Il est deux heures, encore trop tôt pour me coucher,
Mais malgré l'heure, je t'ai appelée, c'est occupé,
Je sens un vide au fond des tripes, je vais manger.
Au fond d'la cave, j'ai déniché un vieux Tokay,
Je le conjugue au reblochon et pain grillé,
Et je sirote ce vieux Tokay encore fruité.
Emoustillé avant la poire, je veux un café,
Je me sens mieux. Au fond de moi, le feu renaît,
Ma vie défile, se rembobine, me pousse au crime,
J'atteins des cimes d'espoirs intimes,
Que j'imagine, ivresse sublime dans la cuisine.

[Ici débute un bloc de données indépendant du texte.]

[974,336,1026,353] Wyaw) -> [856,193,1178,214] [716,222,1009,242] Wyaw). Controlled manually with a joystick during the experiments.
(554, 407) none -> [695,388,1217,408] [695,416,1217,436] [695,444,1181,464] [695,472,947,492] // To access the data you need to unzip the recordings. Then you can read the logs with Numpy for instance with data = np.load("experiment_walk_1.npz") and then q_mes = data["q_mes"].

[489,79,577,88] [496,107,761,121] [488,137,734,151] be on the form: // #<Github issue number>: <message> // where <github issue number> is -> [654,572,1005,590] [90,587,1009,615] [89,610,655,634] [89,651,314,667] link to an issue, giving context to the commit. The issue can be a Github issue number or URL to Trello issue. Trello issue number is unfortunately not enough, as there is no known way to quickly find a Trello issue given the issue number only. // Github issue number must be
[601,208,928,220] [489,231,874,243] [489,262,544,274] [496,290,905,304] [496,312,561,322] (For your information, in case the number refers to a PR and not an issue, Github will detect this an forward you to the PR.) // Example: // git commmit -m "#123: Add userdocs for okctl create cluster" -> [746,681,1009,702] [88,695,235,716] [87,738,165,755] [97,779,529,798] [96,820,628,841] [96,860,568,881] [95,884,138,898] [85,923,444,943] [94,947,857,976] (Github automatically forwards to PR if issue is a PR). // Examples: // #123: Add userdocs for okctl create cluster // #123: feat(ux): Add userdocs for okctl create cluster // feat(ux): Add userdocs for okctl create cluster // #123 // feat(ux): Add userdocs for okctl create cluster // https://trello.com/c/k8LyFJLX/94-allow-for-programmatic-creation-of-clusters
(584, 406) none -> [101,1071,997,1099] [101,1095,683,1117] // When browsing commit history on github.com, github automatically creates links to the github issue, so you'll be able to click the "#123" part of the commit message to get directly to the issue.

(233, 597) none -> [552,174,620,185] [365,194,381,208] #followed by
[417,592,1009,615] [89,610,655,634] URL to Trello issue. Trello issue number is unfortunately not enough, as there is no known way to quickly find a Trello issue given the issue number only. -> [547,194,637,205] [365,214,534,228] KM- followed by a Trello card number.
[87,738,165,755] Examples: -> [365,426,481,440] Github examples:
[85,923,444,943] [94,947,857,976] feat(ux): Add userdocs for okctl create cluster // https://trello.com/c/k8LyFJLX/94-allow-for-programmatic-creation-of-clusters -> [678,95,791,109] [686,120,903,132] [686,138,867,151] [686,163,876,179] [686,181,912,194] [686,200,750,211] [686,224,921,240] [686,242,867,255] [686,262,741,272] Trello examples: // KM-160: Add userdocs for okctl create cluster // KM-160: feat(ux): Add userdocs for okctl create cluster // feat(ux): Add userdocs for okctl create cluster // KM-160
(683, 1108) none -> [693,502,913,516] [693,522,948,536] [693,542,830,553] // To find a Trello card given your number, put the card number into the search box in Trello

Il est quatre heures sur le lit vide à peine défait,
Dans le reflet de la psyché, je me vois cerné,
Par un monde fade, dégénéré et sclérosé,
Je ne souhaite pas dans ce face-à-face y figurer,
Ecartons vite la tentation de se torcher,
Trouvons plutôt une solution pour échapper
A cette molesse, à cette paresse qui tire les traits,
Et tirons les avec ivresse sur le passé...

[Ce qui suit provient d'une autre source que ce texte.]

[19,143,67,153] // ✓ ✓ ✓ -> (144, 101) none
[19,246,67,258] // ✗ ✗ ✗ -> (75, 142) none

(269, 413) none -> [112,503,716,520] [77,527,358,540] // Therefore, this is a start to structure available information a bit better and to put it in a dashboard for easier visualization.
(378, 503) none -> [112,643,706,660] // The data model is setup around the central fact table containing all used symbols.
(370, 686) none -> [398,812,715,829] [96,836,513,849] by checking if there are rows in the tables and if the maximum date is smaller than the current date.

Un peu livide, mon verre se vide,
Et moi avide de le faire mien,
Nous sommes deux vins, deux vrais vieux toqués,
Pourtant renommés en vieux pinots grisés
Et cramoisés (et champlurés).
Allez, encore une p'tite lichette !
Oui, je sais, on n'a plus le droit d'appeler mon vin préféré
d'Alsace ainsi. C'est maintenant Pinot gris.
Ces histoires d'appellations et de classe sont ridicules.

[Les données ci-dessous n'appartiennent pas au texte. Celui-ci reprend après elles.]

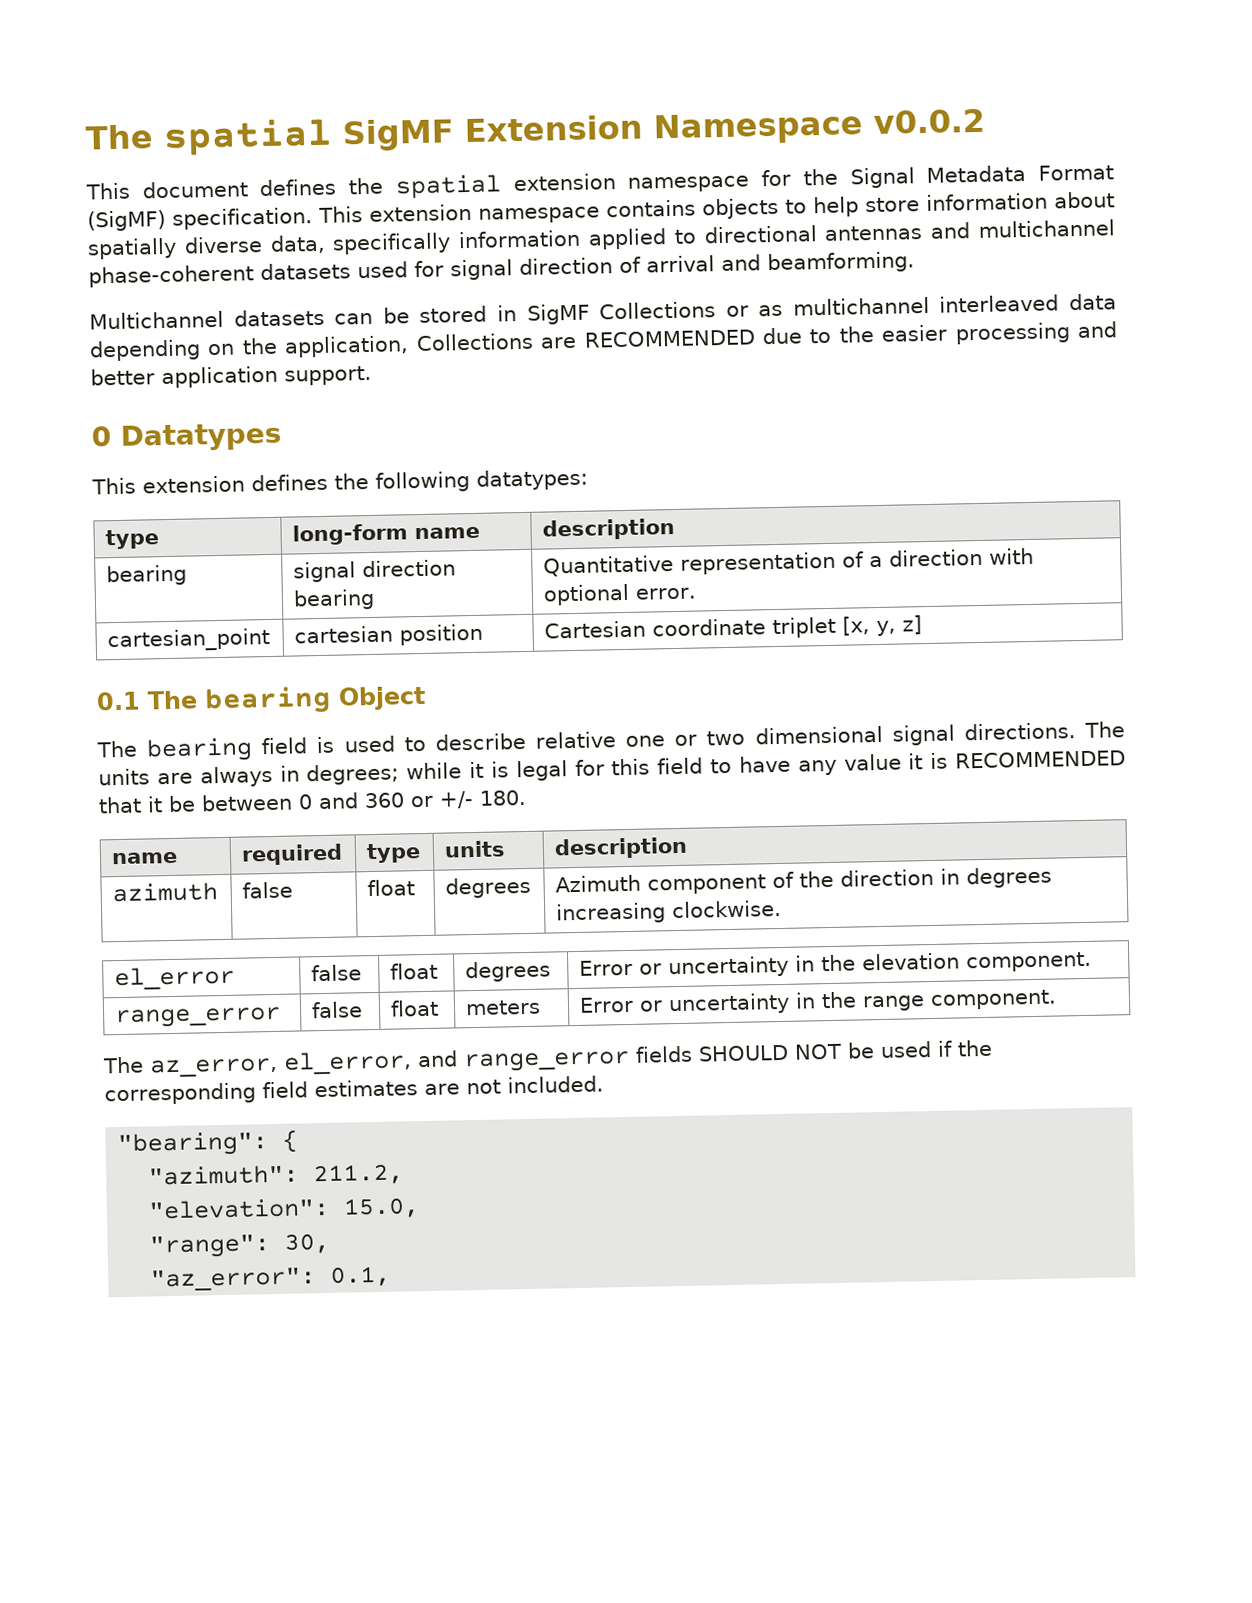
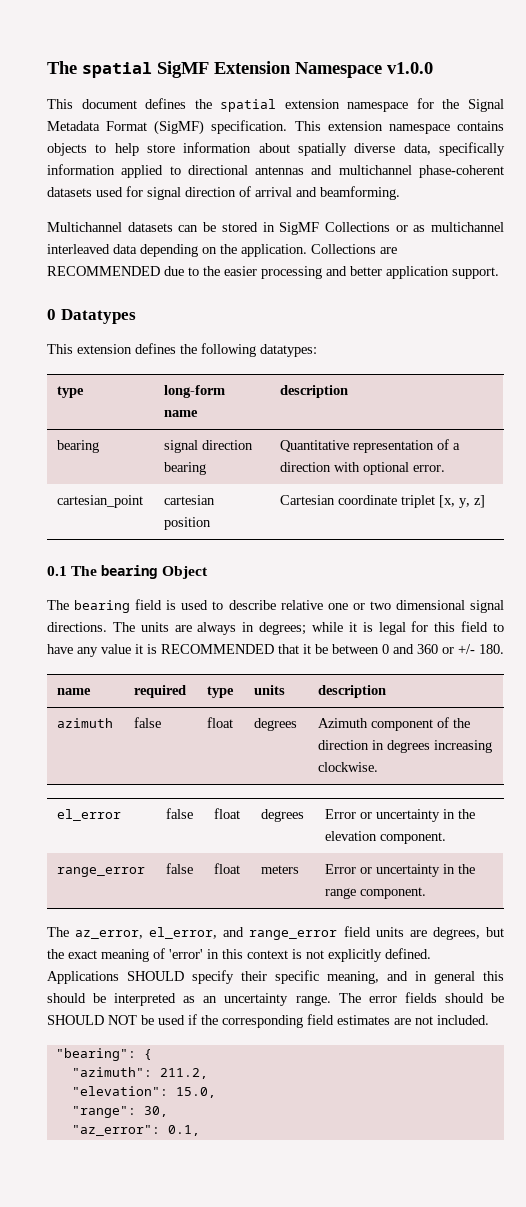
[873,108,985,134] v0.0.2 -> [387,62,433,74] v1.0.0
[284,335,410,358] application, -> [241,244,307,257] application.
[635,1045,693,1063] fields -> [343,926,504,940] [47,948,431,962] [47,970,504,984] [47,992,504,1006] field units are degrees, but the exact meaning of 'error' in this context is not explicitly defined. Applications SHOULD specify their specific meaning, and in general this should be interpreted as an uncertainty range. The error fields should be

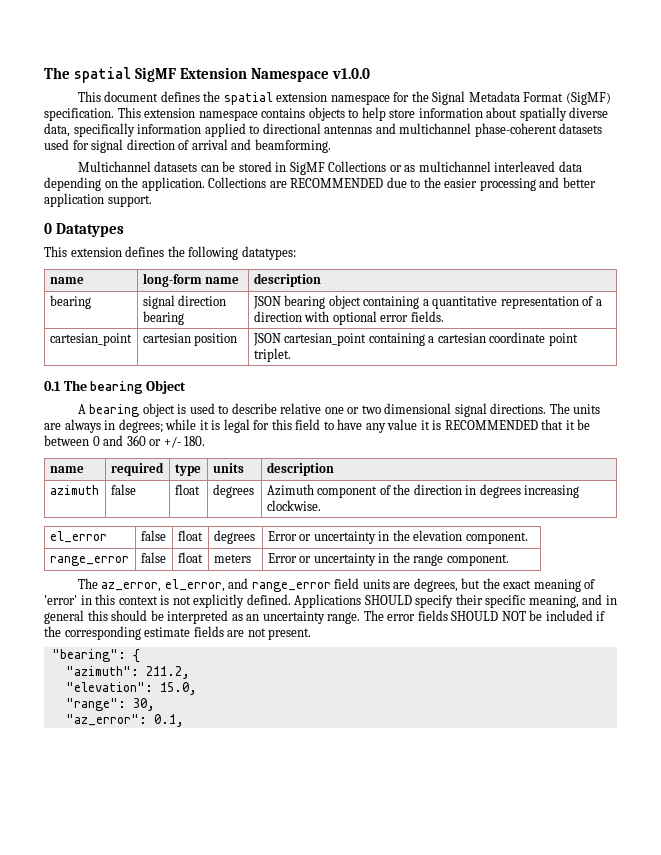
[57,386,85,398] type -> [49,277,84,284] name
[280,440,350,452] Quantitative -> [252,295,498,309] JSON bearing object containing a quantitative
[413,465,446,472] error. -> [380,311,444,322] error fields.
[280,495,486,508] Cartesian coordinate triplet [x, y, z] -> [252,332,578,346] [253,348,291,362] JSON cartesian_point containing a cartesian coordinate point triplet.
[47,599,163,613] The bearing field -> [77,403,175,417] A bearing object
[444,993,504,1003] should be -> (448, 615) none
[158,1015,185,1025] used -> [545,610,593,621] included
[307,1014,390,1025] field estimates -> [144,626,224,637] estimate fields
[437,1015,489,1025] included. -> [268,628,312,640] present.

A la fin, les derniers mots peuvent sembler obscurs à qui
n'a pas vécu les années où ces vins étaient célèbres.
Ce sont des vins de table à trois sous.
Et pourtant, ils existent encore et viennent justement d'être
reclassés "Vins de l'Union européenne".
Dans la maison "Patriarche", le rouge est "Cramoisay",
le rosé est "Champlure" et le blanc la "Lichette".